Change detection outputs
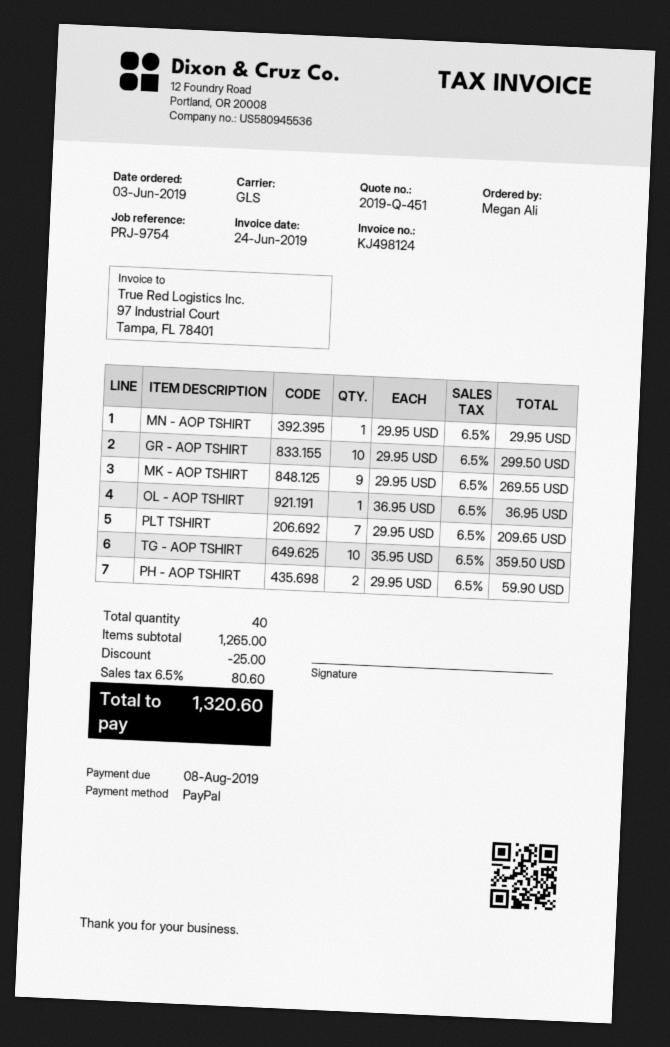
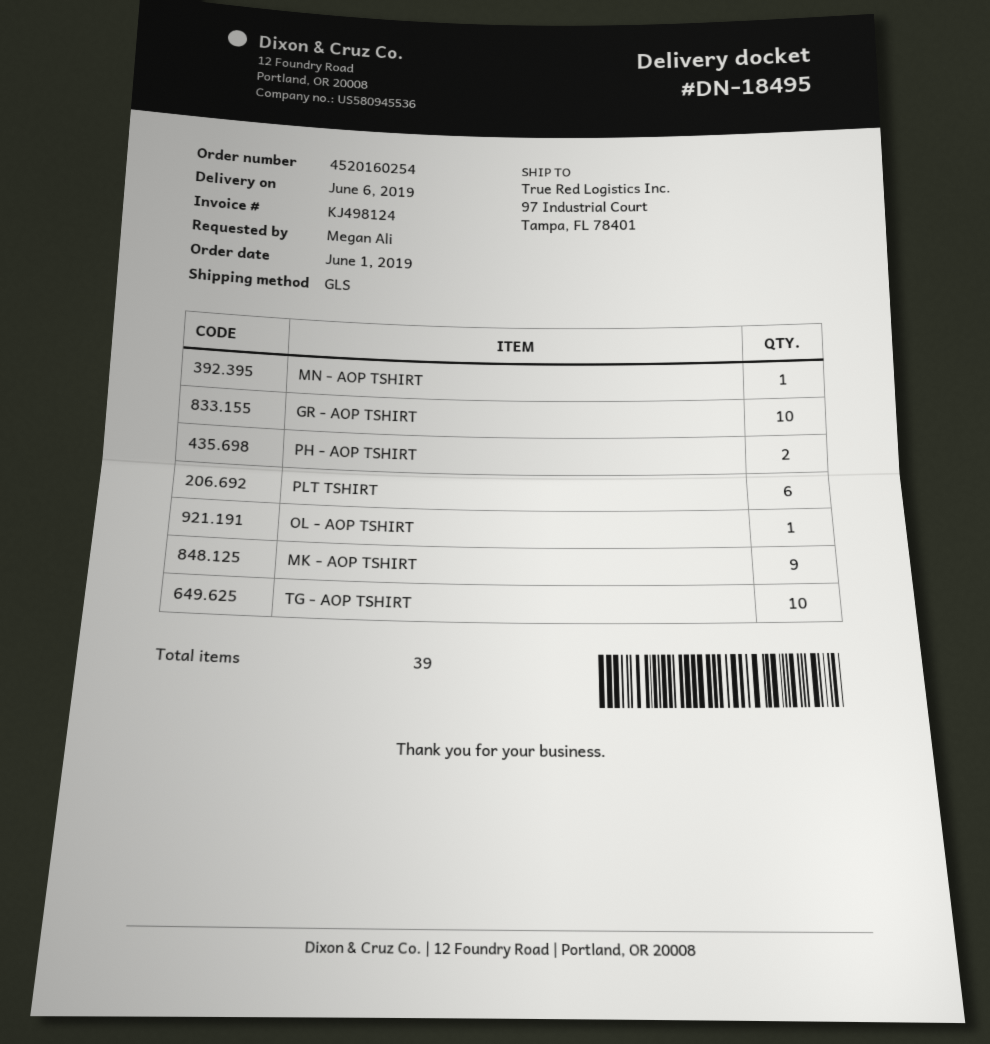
order date: 2019-06-03 -> 2019-06-01
PLT TSHIRT: 7 -> 6
total quantity: 40 -> 39

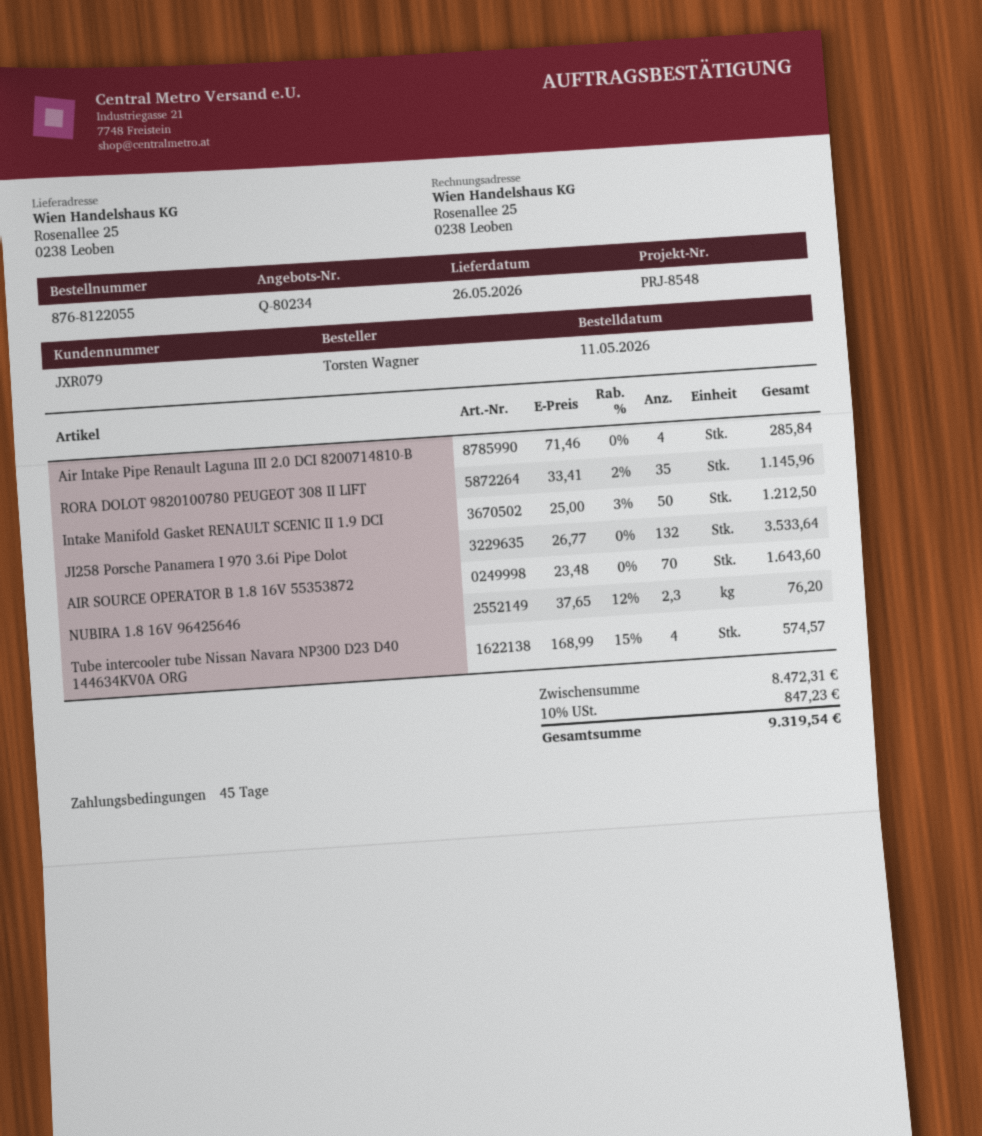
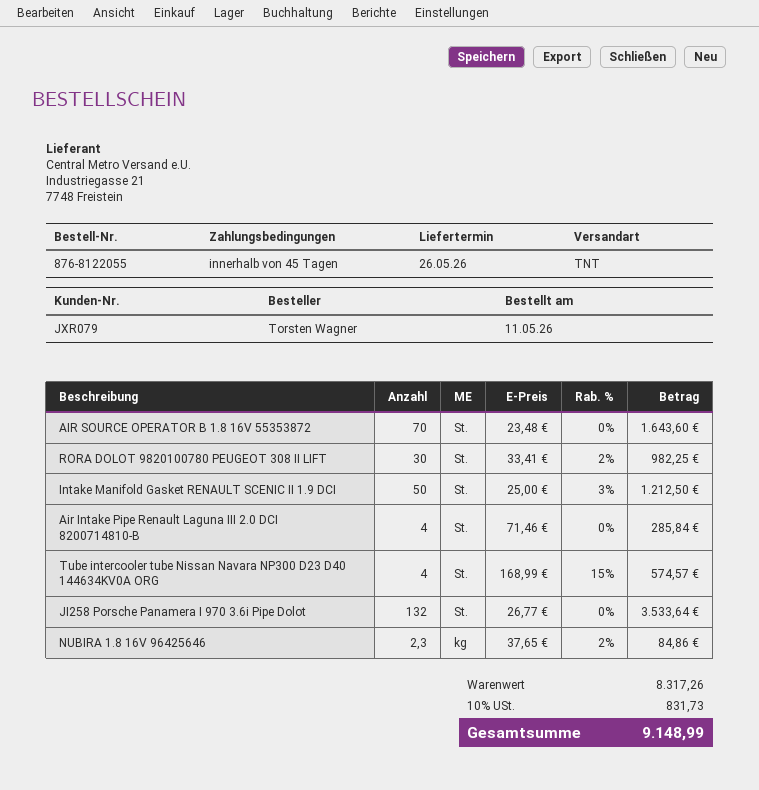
RORA DOLOT 9820100780 PEUGEOT 308 II LIFT: 35 x 33.41 - 2% = 1145.96 -> 30 x 33.41 - 2% = 982.25
NUBIRA 1.8 16V 96425646: 2.3 x 37.65 - 12% = 76.20 -> 2.3 x 37.65 - 2% = 84.86
subtotal: 8472.31 -> 8317.26
tax: 10% = 847.23 -> 10% = 831.73
total: 9319.54 -> 9148.99

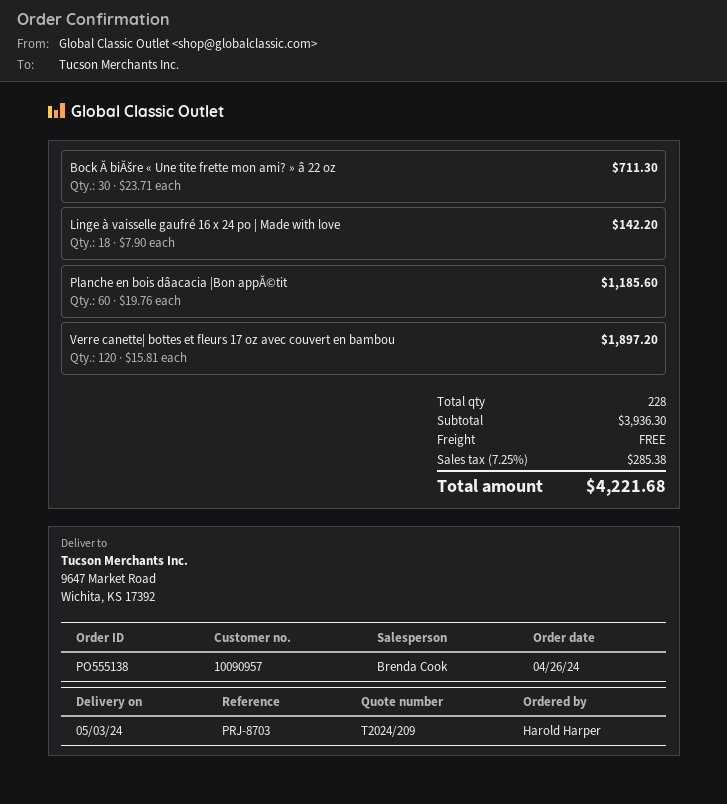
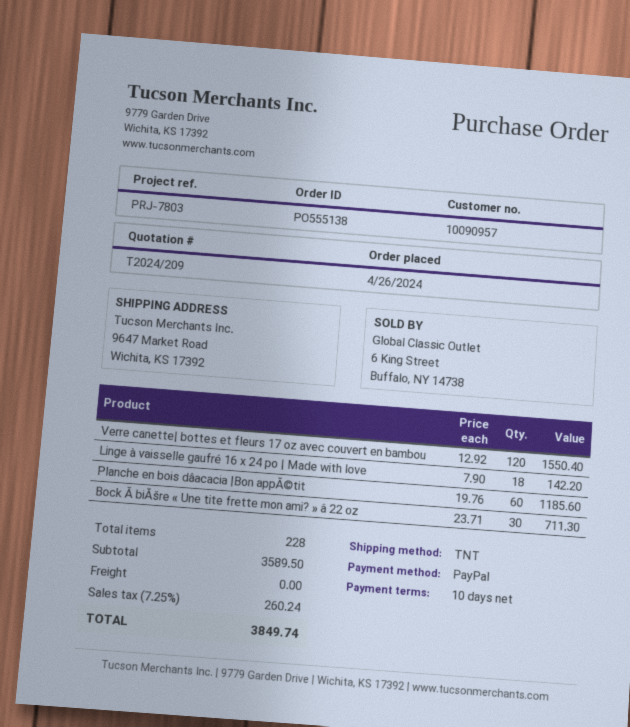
reference: PRJ-8703 -> PRJ-7803
Verre canette| bottes et fleurs 17 oz avec couvert en bambou: 120 x 15.81 = 1897.20 -> 120 x 12.92 = 1550.40
subtotal: 3936.30 -> 3589.50
tax: 7.25% = 285.38 -> 7.25% = 260.24
total: 4221.68 -> 3849.74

REQUIREMENT
Wherever the string "subtotal" appears in the records, copy the whole line.

RESPONSE FOR THIS EXERCISE
subtotal: 8472.31 -> 8317.26
subtotal: 3936.30 -> 3589.50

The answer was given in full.